Happy Washington state liquor independence day! Starting today, liquor sales are privatized in the state of Washington, and I will fight anyone who thinks this is a bad thing.

It was a very summery weekend and my friend John had invited me to a bbq in the park. I have found that sangria is perfect for a picnic, and I wanted to try something a little different from my standard rioja, orange, peach, brandy routine, so I picked up some Gewurtztraminer, carved up a pineapple and set it out to infuse. Sangria is best if you allow it to infuse over night, but if you don’t drink it all the next day, it’s not worth hanging onto. For this sangria I wanted to follow a tropical theme, so I added kiwis and orange supremes, the former of which contributed much more to the presentation than they did to the end flavor.

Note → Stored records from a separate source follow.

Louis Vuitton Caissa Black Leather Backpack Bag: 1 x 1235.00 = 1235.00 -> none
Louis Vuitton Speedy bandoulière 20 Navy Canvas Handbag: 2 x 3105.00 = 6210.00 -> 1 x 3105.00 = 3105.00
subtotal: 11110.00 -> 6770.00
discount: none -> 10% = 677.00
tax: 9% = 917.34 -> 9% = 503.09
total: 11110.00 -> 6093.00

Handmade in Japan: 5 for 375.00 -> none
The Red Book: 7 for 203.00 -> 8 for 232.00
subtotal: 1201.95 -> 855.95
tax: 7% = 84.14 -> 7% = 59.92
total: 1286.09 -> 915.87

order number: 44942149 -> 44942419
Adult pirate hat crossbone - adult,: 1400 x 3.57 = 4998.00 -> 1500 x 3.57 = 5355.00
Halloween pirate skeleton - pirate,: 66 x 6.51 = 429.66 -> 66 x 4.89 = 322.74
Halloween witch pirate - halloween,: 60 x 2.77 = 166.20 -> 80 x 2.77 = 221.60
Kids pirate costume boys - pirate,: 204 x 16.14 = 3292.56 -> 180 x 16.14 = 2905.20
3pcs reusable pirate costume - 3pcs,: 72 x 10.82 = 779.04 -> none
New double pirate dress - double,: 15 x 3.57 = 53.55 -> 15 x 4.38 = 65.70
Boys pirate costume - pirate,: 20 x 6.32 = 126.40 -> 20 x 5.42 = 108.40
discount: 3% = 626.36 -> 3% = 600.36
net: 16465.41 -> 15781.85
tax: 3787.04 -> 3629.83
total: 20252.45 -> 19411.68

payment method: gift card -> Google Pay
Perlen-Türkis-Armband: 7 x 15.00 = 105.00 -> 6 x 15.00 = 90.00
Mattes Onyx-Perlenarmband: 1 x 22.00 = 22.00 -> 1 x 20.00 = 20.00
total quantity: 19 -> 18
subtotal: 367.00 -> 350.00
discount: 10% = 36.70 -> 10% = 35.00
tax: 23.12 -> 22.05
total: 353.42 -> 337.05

I knew that going in, but the romance and the drama of a drink can contribute as much to its success as its flavor. At the end of the day, you are drinking sugared ethanol,  so don’t settle for function without form. Perfect every tiny detail of the drink, in order to elevate the whole experience.

Image

Tropical Sangria

One whole pineapple, carved into chunks

8 kiwis, sliced and peeled

6 Oranges, juice

4 Oranges, cut into supremes

2 cups of traditional white rum (Wray and Nephew)

1 cup of triple sec (Patron Citronge)

6 bottles (4.5 Liters) of Gewurtztraminer (Fetzer)

Allow the whole mixture to sit overnight. Chill before serving.

Since we drank this at a picnic, I ended up pouring it over crushed ice, which I chipped from a block of ice using my new ice pick. The funky flavor of the Wray and Nephew complimented the pineapple very well, but the kiwi was completely lost, as I had predicted. It might have contributed to the overall flavor, as it has a lot in common with the rum in this drink, but I doubt I would have missed it.

At first tasting, the rum was too strong, but after mellowing for a night, the flavors really came together, and the end result was crisp, dry, and fruity. Those with a sweet tooth might consider adding simple syrup to sweeten it up, but I would do this very slowly, in 1/4 cup increments. A little bit of sweetness could bring out the fruit, but too much would crush the delicate notes in the wine.